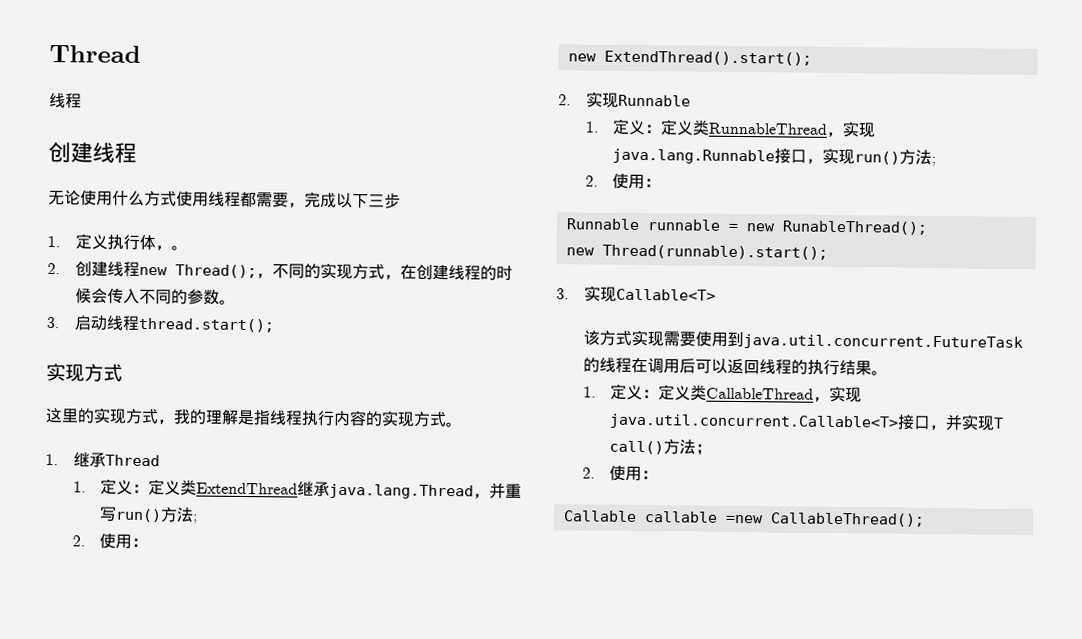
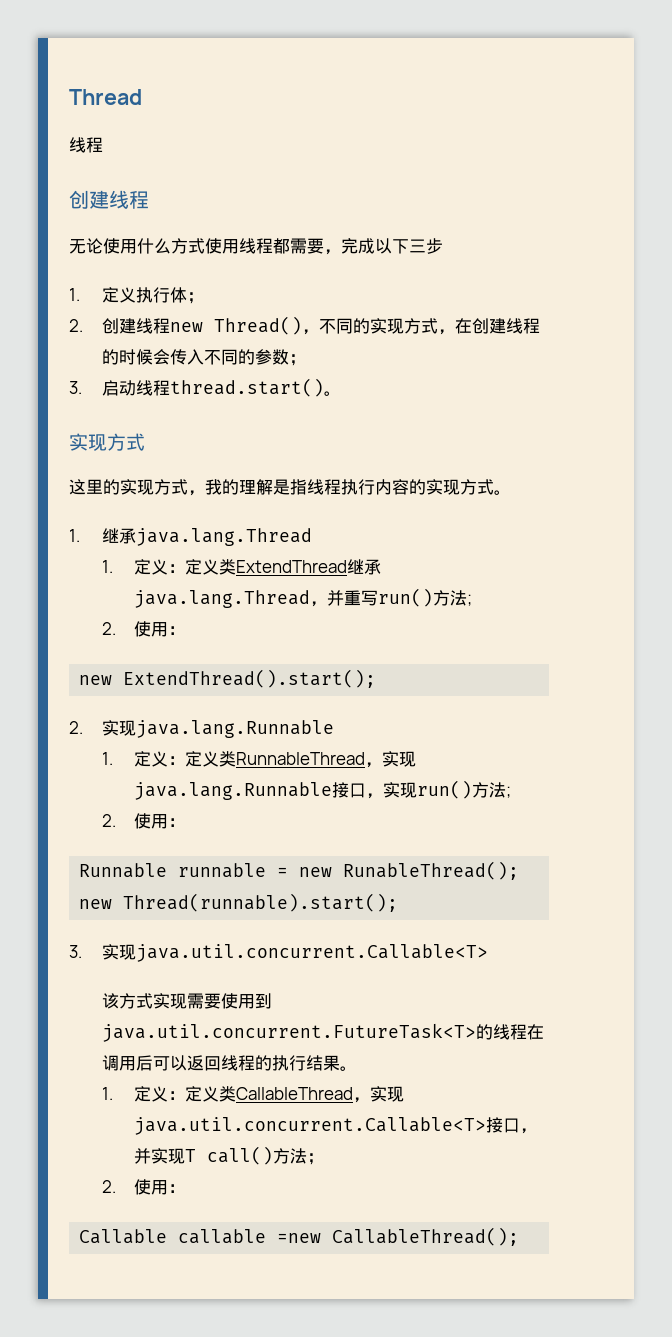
[154,245,188,251] ，。 -> [186,292,204,304] ；
[174,264,257,279] Thread(); -> [213,316,302,335] Thread()
[218,299,236,305] 。 -> [288,354,306,366] ；
[137,317,274,333] thread.start(); -> [169,378,341,397] thread.start()。
[104,454,160,467] Thread -> [135,528,312,546] java.lang.Thread
[617,94,691,107] Runnable -> [135,720,334,738] java.lang.Runnable
[615,288,716,301] Callable<T> -> [135,944,488,962] java.util.concurrent.Callable<T>
[742,334,1023,351] java.util.concurrent.FutureTask -> [101,1023,476,1042] java.util.concurrent.FutureTask<T>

- - - - -

-- Directions --
Repeat exactly the lines of the listing above, from the one with "[137,317,274,333] thread.start(); ->" down to the one with "[615,288,716,301] Callable<T> ->"; both of those lines belong in the range.

-- Problem solution --
[137,317,274,333] thread.start(); -> [169,378,341,397] thread.start()。
[104,454,160,467] Thread -> [135,528,312,546] java.lang.Thread
[617,94,691,107] Runnable -> [135,720,334,738] java.lang.Runnable
[615,288,716,301] Callable<T> -> [135,944,488,962] java.util.concurrent.Callable<T>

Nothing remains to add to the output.